# Gradient descent and stochastic gradient descent 

## Why gradient matters

In previous chapters on training deep learning models, you may have encountered the routines of updating parameter values based on computing gradients of objective functions. We did so in the hope that the values of objective functions may be iteratively reduced. Indeed, such routines are crucial for optimization algorithms used in the model training. You may wonder, why can we rely on such gradients to update model parameters for optimization? 

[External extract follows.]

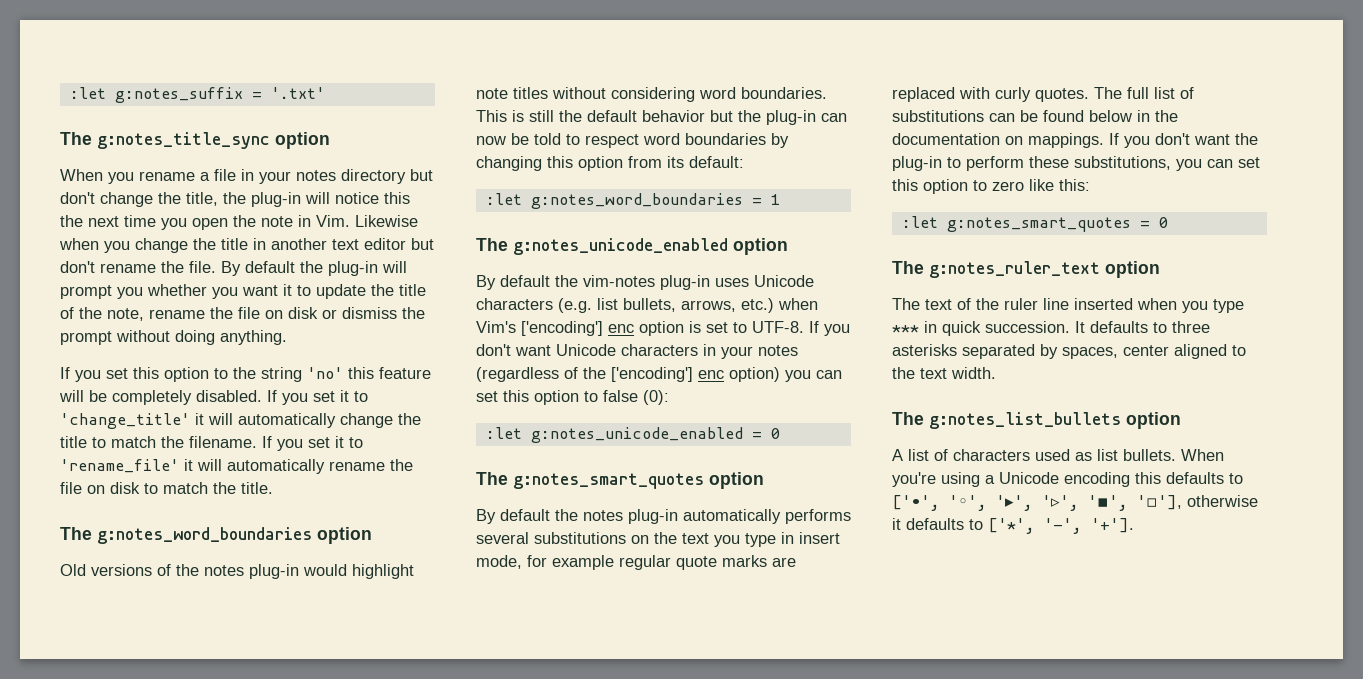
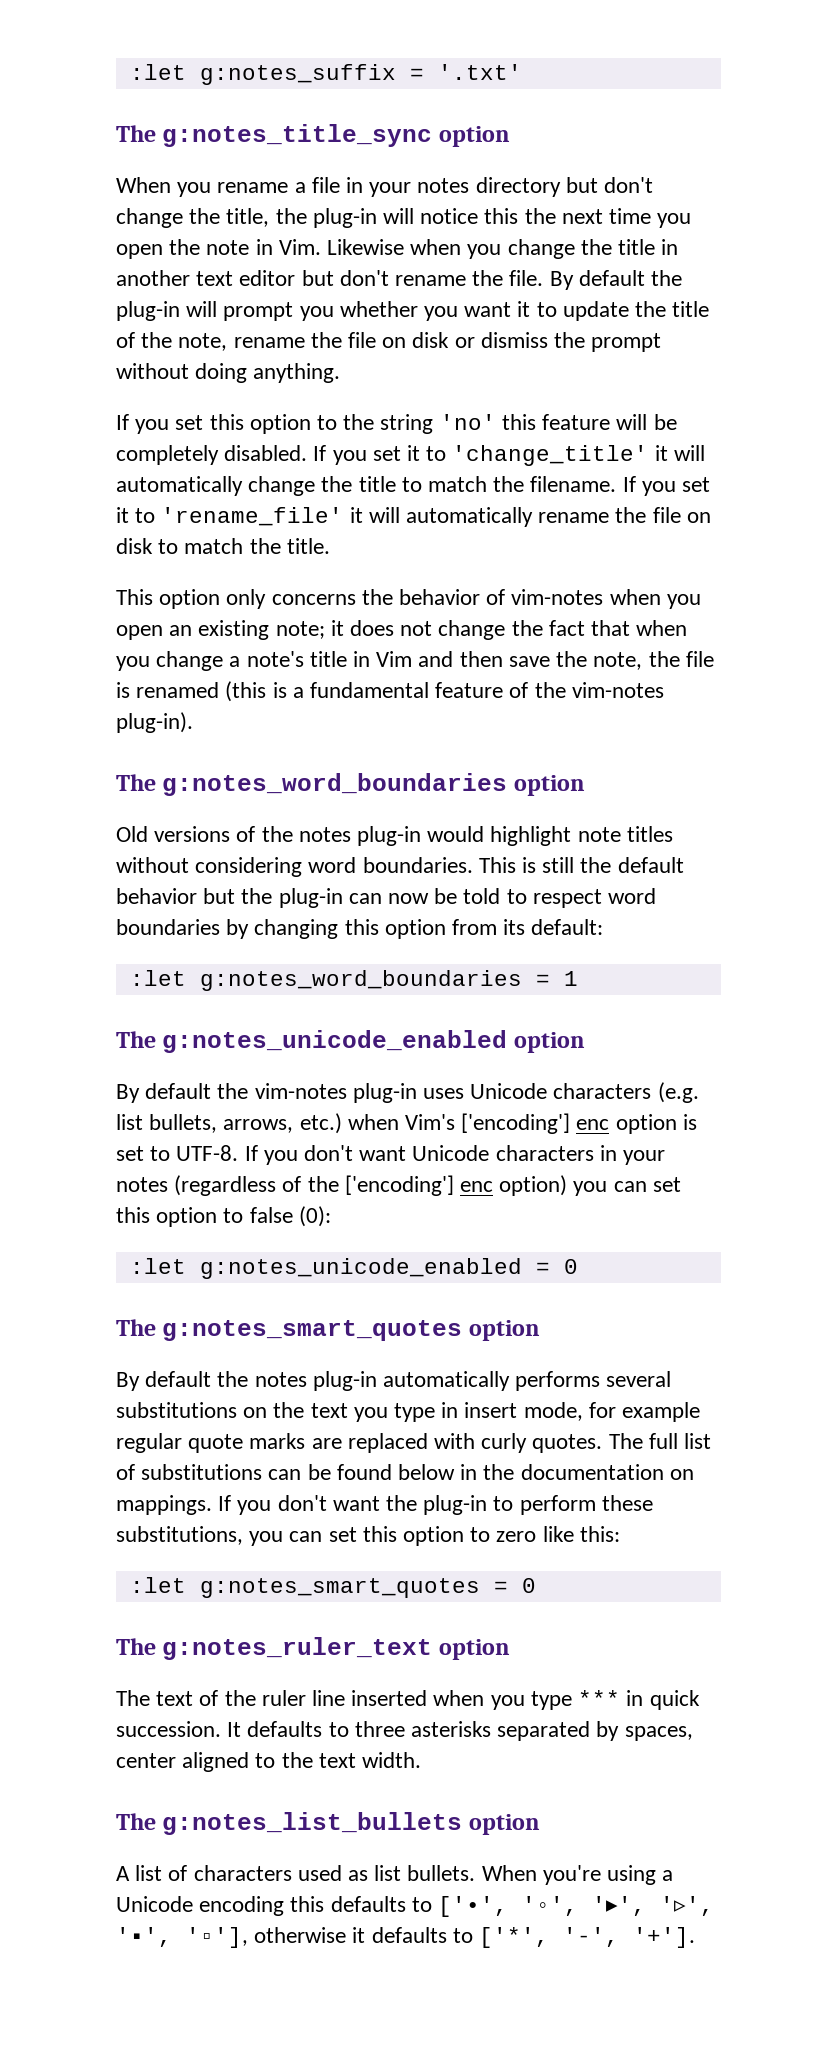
+ This option only concerns the behavior of vim-notes when you open an existing note; it does not change the fact that when you change a note's title in Vim and then save the note, the file is renamed (this is a fundamental feature of the vim-notes plug-in).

### Gradient descent in one-dimensional domain

To answer this question, we need to formalize the problem in mathematics. We have tried to keep the mathematical content to the minumum necessary to get a proper understanding. The emphasis in this chapter is on conveying the underlying concepts rather than on the mathematical rigour.


Let us consider a simple scenario with the objective function $f: \mathbb{R} \rightarrow \mathbb{R}$. Note that the domain of $f$ in one-dimensional. According to its Taylor series expansion as shown in the [introduction chapter](./P13-C01-intro.ipynb), we have

$$f(x + \epsilon) \approx f(x) + f'(x) \epsilon.$$

Substituting $\epsilon$ with $-\eta f'(x)$ where $\eta$ is a constant, we have

$$
\begin{align}
f(x - \eta f'(x)) &\approx f(x) -  \eta f'(x)^2. \\
\end{align}
$$

If $\eta$ is set as a small positive value and $f'(x) \neq 0$, we obtain

$$f(x - \eta f'(x)) < f(x).$$

In other words, updating $x$ as 

$$x := x - \eta f'(x)$$ 

may reduce the value of $f(x)$. Since the derivative $f'(x)$ is a special case of gradient in one-dimensional domain, the above update of $x$ is gradient descent in one-dimensional domain.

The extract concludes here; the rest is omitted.